Who exactly exerts this pressure is not a secret. Representatives of the US State Department, who openly and persistently lobby the OCU project, regularly meet with the Primates of the Local Churches in order to get them to recognize the new structure. So far they have failed. But in their hands there are very weighty arguments to influence the dissident.

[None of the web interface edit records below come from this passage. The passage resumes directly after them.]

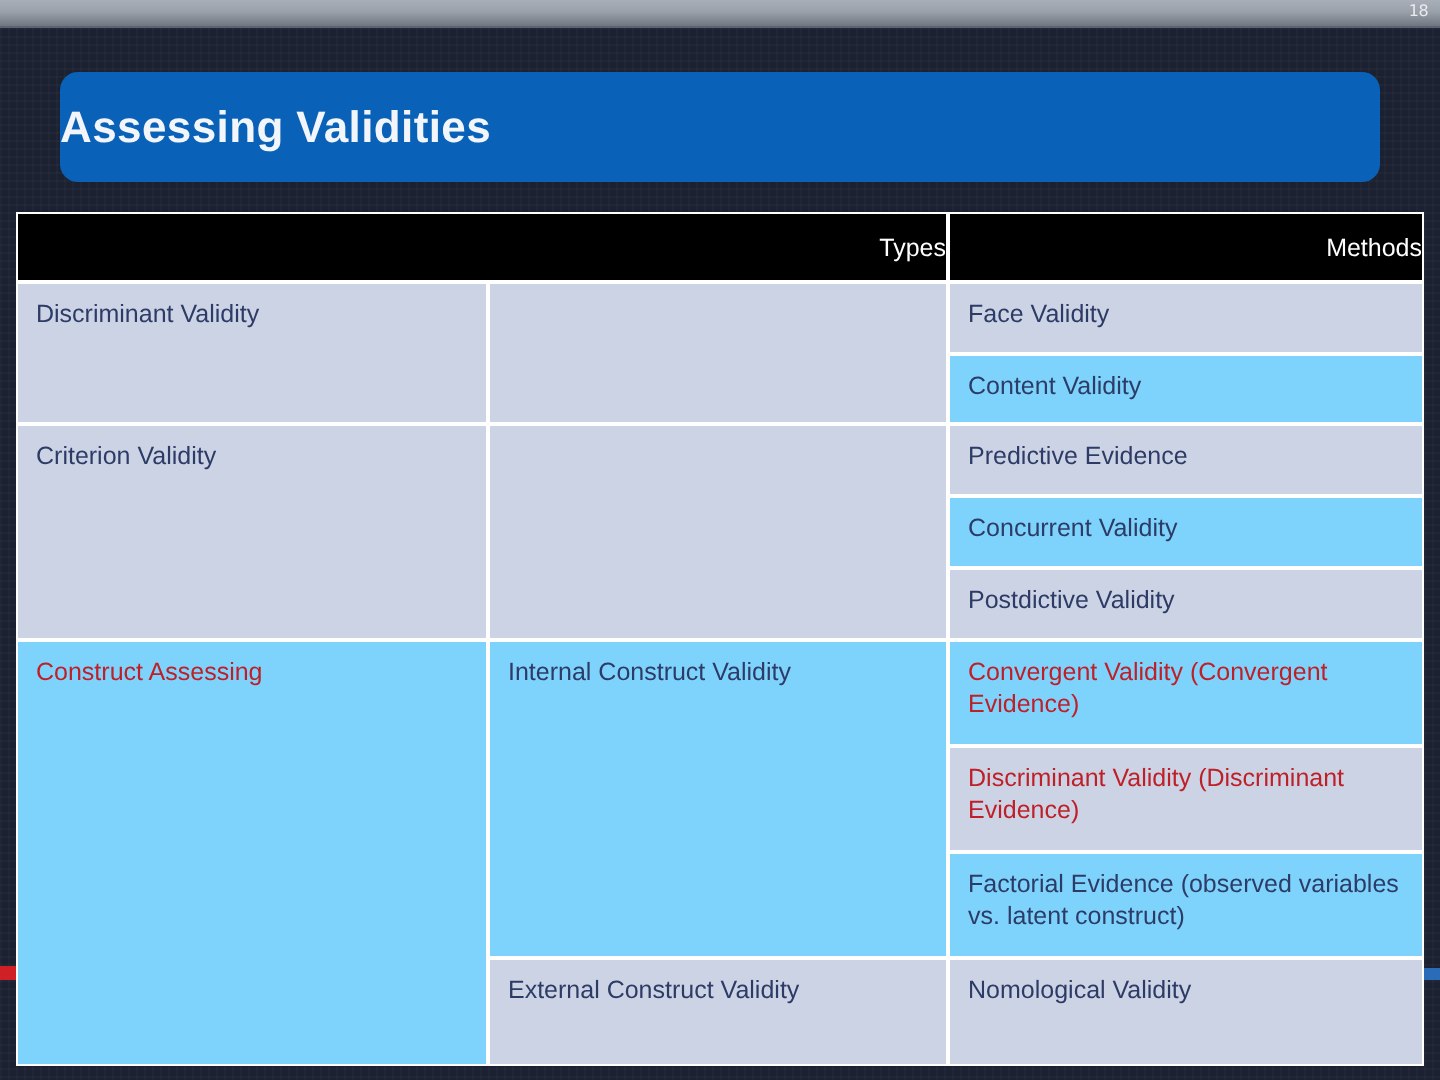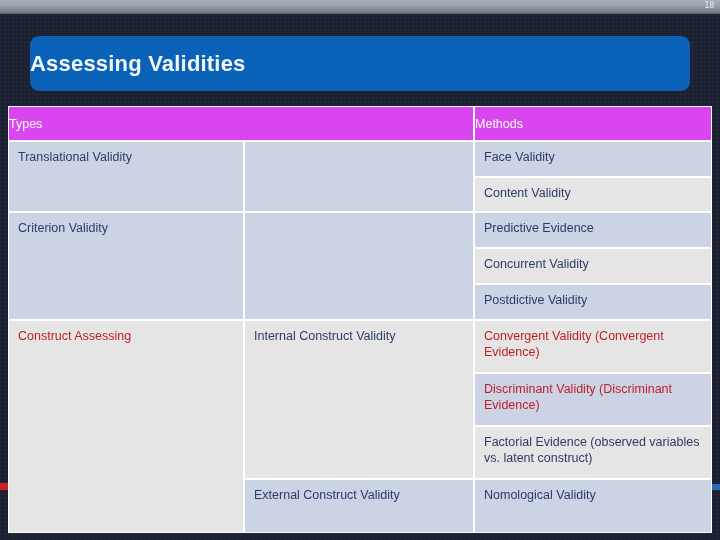"Types" th.col-head { background: #d946ef -> #000000; text-align: left -> right }
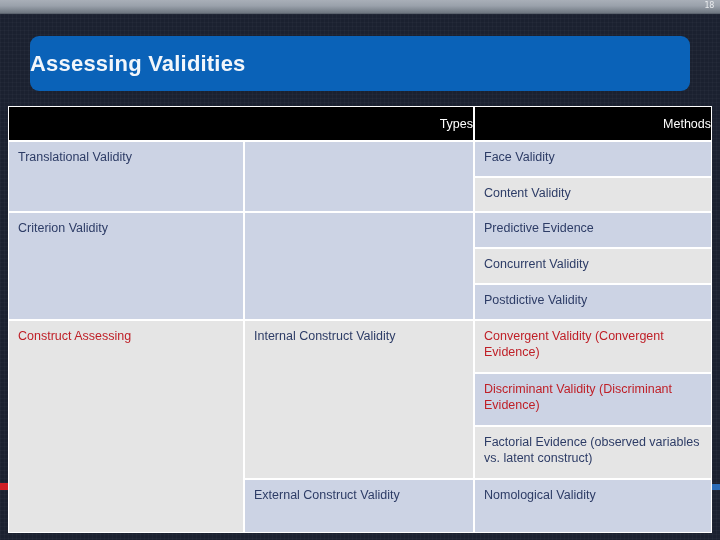"Translational Validity" td.cell { text: Translational -> Discriminant }
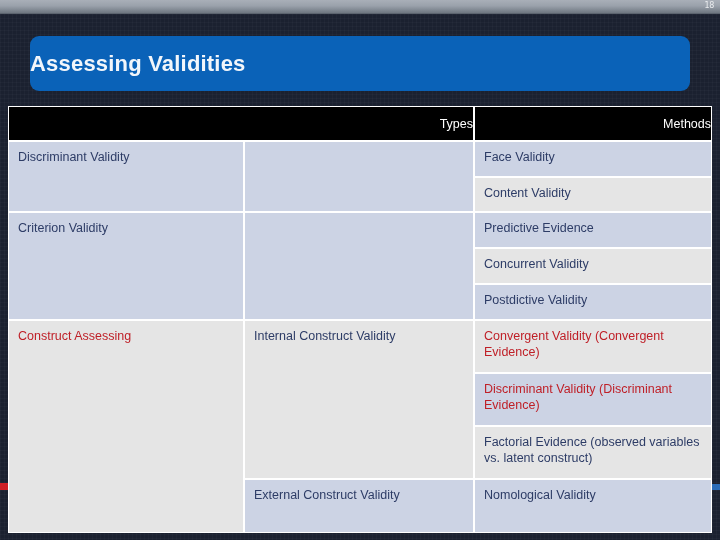"Content Validity" td.bg-b { background: #e5e5e5 -> #7dd3fc }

It is noteworthy that the current US Ambassador to Greece is Geoffrey Pyatt, who until 2016 was the Ambassador to Ukraine and whom many refer to as one of the co-organizers of the Maidan and subsequent events. Pyatt is now actively doing his best to force the Greek hierarchs to recognize the OCU. For example, back in 2018, he met with the rector of the Athos Monastery, Vatopedi, Archimandrite Ephraim, who although subordinate to the Patriarchate of Constantinople, at the same time has great authority in Greek Orthodoxy.

Geoffrey Pyatt and Archimandrite Ephraim (Kutsu)

Archimandrite Ephraim is known to have come to Kiev to attend the "enthronement" of Epiphany, but he did it so compelledly that he chose to go to the hospital lest he would have to participate in this lawless act.

It is not known what the current "enormous pressure" exerted on the hierarchs of the Church of Greece will result in and what they will decide on the "Ukrainian issue" in October at a meeting of the Council of Bishops. However, the current meeting of the Holy Synod of the GOC has made it all the more obvious that the pro-OCU position cannot be substantiated by any dogmatic, canonical, or other purely ecclesiastic arguments.

The OCU project is a political project which means that whoever’s recognition of this organization can be achieved only by political methods. For any believer, this should be an indicator that the OCU has nothing to do with the Church of Christ. The choice is getting even more obvious: either to remain faithful to Christ and His Commandments, or to fulfill the will of the US Department of State.

“No one can serve two masters. Either you will hate the one and love the other, or you will be devoted to the one and despise the other. You cannot” (Matt. 6, 24).

As for the Greek hierarchs, as well as the hierarchs of all the other Local Churches, one can only wish them stamina and fortitude in upholding the Truth of Christ before the powers that be. We hope it would be the case.